From the line with "принятием следующих мер:</p>" through the line with "</body></html>", repeat the entries verbatim, both end lines included, and add nothing.

*** Opening Exercise material ***

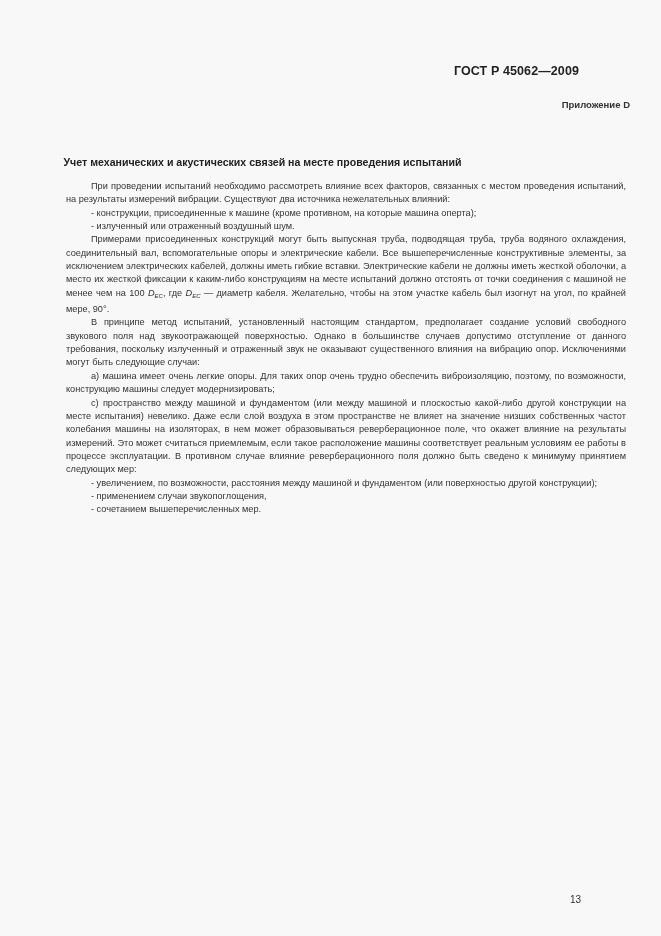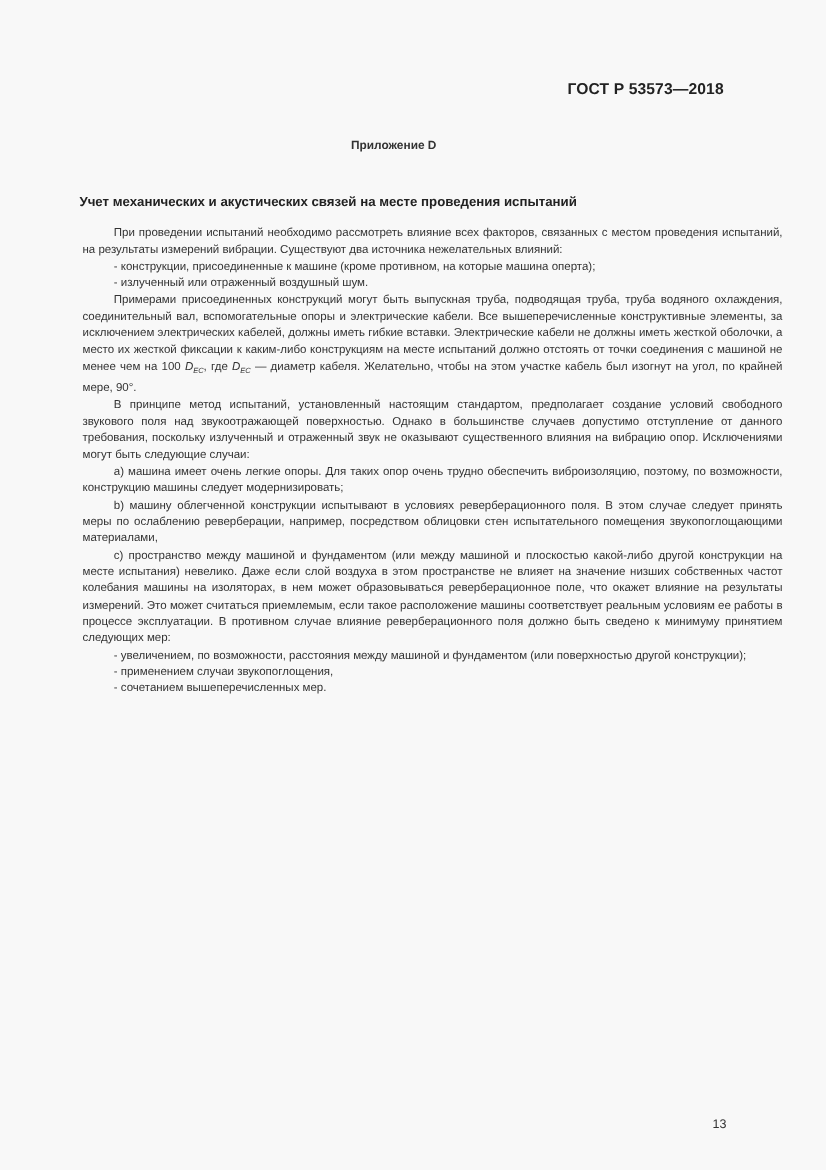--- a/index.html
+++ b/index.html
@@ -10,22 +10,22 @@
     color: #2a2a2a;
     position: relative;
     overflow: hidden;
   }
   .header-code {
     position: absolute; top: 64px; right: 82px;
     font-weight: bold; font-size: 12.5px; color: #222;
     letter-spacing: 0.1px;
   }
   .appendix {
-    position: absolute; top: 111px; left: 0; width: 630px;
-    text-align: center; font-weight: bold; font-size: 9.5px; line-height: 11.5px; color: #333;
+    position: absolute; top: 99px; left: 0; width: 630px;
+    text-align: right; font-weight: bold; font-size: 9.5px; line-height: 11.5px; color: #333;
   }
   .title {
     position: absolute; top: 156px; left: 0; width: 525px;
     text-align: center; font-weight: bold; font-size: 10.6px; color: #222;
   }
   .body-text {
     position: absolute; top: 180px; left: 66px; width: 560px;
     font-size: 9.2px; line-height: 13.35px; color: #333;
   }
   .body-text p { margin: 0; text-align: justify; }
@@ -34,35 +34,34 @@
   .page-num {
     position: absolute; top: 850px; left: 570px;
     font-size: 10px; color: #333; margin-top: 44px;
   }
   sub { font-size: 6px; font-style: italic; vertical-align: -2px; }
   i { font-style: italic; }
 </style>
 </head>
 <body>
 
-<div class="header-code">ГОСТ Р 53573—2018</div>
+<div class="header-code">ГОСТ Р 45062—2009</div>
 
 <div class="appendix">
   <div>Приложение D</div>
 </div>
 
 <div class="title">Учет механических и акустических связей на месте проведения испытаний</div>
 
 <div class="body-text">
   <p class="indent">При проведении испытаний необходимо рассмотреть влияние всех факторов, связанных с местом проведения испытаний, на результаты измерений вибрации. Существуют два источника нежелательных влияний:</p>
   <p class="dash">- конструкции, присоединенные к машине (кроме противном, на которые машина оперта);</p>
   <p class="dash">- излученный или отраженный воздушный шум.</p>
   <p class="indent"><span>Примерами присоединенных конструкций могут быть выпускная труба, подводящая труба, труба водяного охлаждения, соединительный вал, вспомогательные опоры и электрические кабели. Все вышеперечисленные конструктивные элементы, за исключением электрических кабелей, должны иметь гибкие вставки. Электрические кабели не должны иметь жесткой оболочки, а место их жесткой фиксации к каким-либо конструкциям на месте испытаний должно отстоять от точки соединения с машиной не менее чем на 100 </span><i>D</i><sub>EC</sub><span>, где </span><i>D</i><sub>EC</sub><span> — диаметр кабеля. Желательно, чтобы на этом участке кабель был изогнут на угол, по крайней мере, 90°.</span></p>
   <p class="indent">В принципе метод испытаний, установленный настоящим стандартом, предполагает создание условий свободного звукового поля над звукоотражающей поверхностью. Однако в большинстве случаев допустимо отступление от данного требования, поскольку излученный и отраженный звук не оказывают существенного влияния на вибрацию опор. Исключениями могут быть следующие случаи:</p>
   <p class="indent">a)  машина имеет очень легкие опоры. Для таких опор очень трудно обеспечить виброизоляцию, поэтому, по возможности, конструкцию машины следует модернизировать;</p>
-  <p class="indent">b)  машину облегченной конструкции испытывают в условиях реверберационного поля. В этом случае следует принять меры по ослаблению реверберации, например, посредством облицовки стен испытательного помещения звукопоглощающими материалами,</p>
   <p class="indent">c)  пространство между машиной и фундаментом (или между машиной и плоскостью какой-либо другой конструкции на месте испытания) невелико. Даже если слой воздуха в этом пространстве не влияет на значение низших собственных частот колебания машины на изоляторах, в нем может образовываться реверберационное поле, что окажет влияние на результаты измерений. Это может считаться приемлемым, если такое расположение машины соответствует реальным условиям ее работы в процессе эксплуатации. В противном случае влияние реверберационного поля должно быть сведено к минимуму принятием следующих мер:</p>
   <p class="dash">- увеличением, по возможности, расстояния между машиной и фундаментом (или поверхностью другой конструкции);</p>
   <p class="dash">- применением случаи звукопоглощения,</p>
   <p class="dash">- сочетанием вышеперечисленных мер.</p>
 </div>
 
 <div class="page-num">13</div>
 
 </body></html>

*** Closing Exercise material ***
*** Opening Exercise material ***

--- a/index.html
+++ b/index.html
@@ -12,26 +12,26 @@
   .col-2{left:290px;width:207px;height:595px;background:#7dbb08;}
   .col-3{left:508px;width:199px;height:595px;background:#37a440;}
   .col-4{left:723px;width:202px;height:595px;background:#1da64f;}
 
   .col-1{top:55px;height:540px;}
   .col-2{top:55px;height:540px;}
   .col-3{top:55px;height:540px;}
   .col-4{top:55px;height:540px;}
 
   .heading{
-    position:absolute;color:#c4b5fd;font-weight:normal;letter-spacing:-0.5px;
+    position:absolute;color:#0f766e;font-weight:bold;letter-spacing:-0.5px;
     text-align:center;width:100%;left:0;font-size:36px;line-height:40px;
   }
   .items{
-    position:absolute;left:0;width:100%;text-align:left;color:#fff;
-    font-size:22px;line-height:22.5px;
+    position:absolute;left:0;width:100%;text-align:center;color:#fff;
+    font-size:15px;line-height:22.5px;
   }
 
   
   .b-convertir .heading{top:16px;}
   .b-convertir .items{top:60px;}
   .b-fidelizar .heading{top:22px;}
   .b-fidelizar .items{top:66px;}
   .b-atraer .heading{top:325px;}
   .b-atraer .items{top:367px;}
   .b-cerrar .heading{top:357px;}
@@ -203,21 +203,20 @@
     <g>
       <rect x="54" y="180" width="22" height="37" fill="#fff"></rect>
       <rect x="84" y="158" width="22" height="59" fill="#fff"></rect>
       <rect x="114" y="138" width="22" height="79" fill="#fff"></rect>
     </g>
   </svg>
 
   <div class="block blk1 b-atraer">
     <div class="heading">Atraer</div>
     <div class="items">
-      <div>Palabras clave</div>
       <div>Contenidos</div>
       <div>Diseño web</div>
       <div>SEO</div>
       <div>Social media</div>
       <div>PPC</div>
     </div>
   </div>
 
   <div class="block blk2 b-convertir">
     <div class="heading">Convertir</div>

*** Closing Exercise material ***

Expected answer -
   <p class="indent">c)  пространство между машиной и фундаментом (или между машиной и плоскостью какой-либо другой конструкции на месте испытания) невелико. Даже если слой воздуха в этом пространстве не влияет на значение низших собственных частот колебания машины на изоляторах, в нем может образовываться реверберационное поле, что окажет влияние на результаты измерений. Это может считаться приемлемым, если такое расположение машины соответствует реальным условиям ее работы в процессе эксплуатации. В противном случае влияние реверберационного поля должно быть сведено к минимуму принятием следующих мер:</p>
   <p class="dash">- увеличением, по возможности, расстояния между машиной и фундаментом (или поверхностью другой конструкции);</p>
   <p class="dash">- применением случаи звукопоглощения,</p>
   <p class="dash">- сочетанием вышеперечисленных мер.</p>
 </div>
 
 <div class="page-num">13</div>
 
 </body></html>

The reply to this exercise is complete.